Native American Tribes & the Indian History in Waubay, South Dakota

Ages before the terms Native American or Indian were created, the tribes were spread all over the Americas. Before any white man set foot on this land, it was settled by the forefathers of bands we now call Sioux, or Cherokee, or Iroquois.

For centuries, the American Indian grew its customs and legacy without disturbance. And that history is fascinating.

From Mayan and Incan ruins, from the mounds left in the central and southern parts of what’s now the U.S. we have learned much. It’s a story of beautiful arts and crafts and deep spirituality.
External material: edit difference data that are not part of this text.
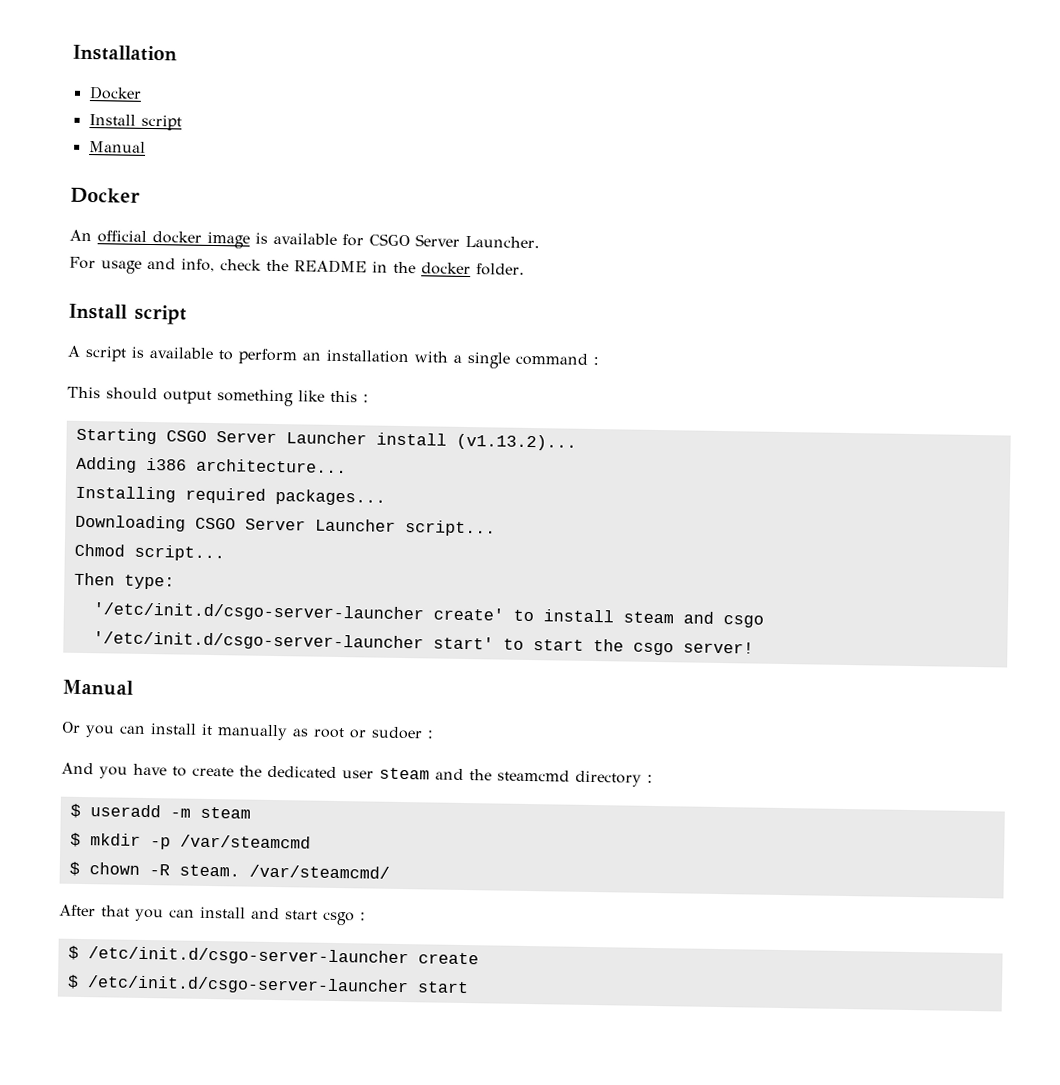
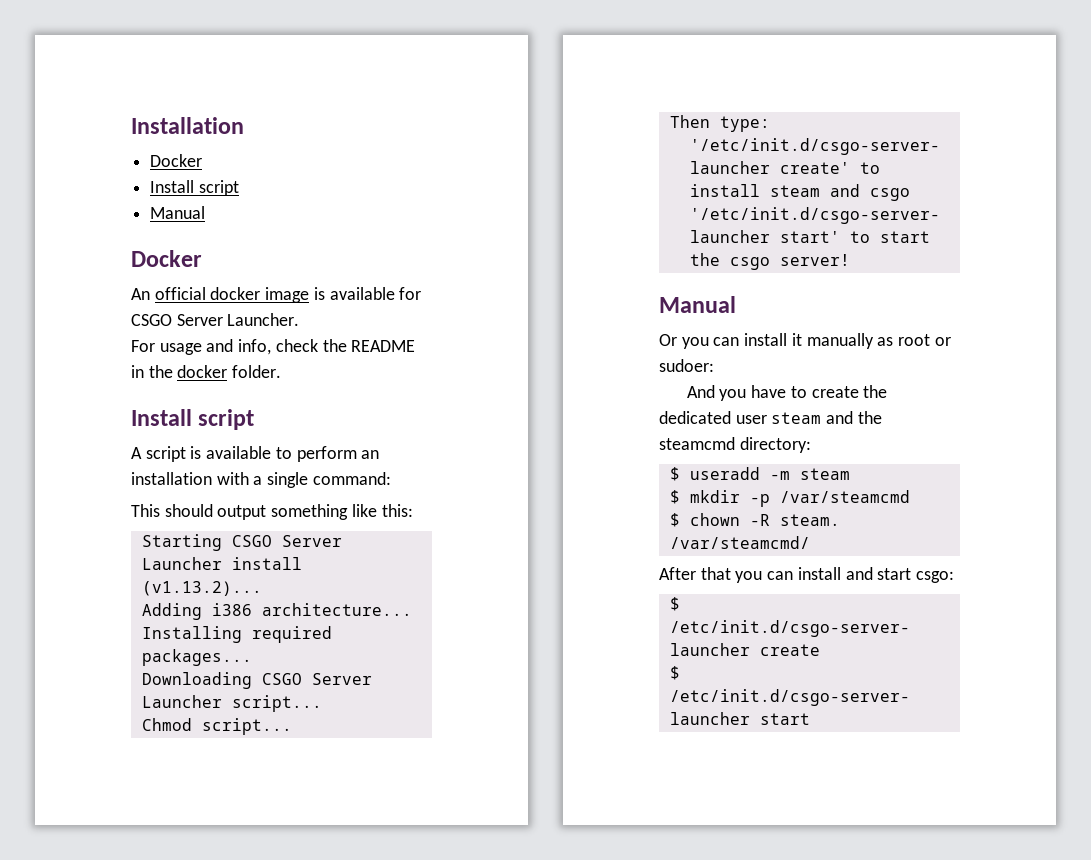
[515,352,599,366] command : -> [312,472,391,485] command:
[330,390,369,403] this : -> [381,504,413,517] this:
[371,726,434,740] sudoer : -> [659,359,714,372] sudoer:
[575,770,653,787] directory : -> [739,437,811,453] directory:
[322,911,366,926] csgo : -> [916,571,955,583] csgo:

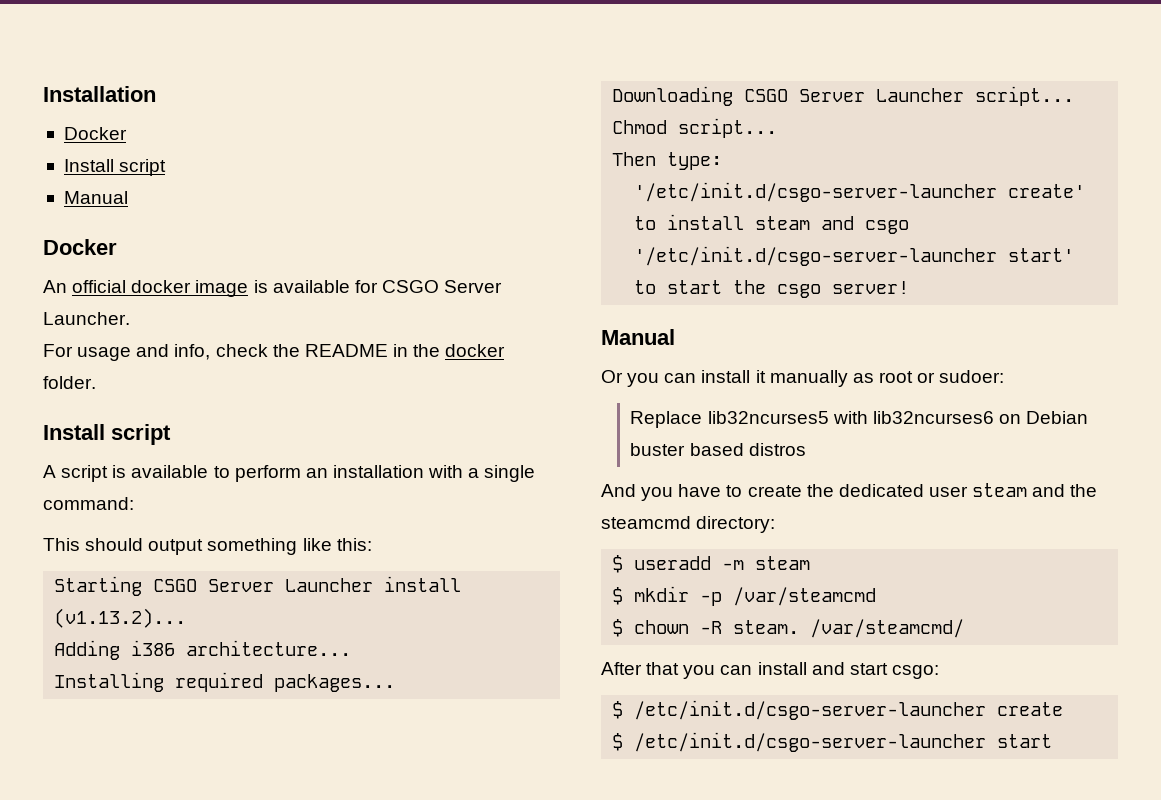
(714, 365) none -> [630,411,1089,428] [630,443,806,456] // Replace lib32ncurses5 with lib32ncurses6 on Debian buster based distros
Archaeologists have unearthed highly advanced buildings and public works.

While there was unavoidable tribal conflict, that was simply a slight blemish in the experience of our ancestors. They were at peace with this beautiful continent and intensely plugged into nature.

 

The European Settler Arrives


european settlers arrive in americaWhen European leaders dispatched the first ships in this direction, the aim was to explore new resources – however the quality of environment and the bounty of everything from timber to wildlife subsequently changed their tune. As those leaders heard back from their explorers, the motivation to colonize spread like wildfire.

The English, French and Spanish rushed to slice up the “New World” by transporting over inadequately prepared colonists as fast as possible. Initially, they skirmished with the alarmed Indians of America’s eastern seaboard. But that shortly gave way to trade, since the Europeans who came ashore here understood their survival was doubtful with no Indian help.

Thus followed years of comparative peace as the settlers got themselves established on American land. But the drive to push inland followed soon after. Kings and queens from thousands of miles away were restless to locate even more resources, and some colonists came for freedom and opportunity.

They required more space. And so began the process of driving the American Indian out of the way.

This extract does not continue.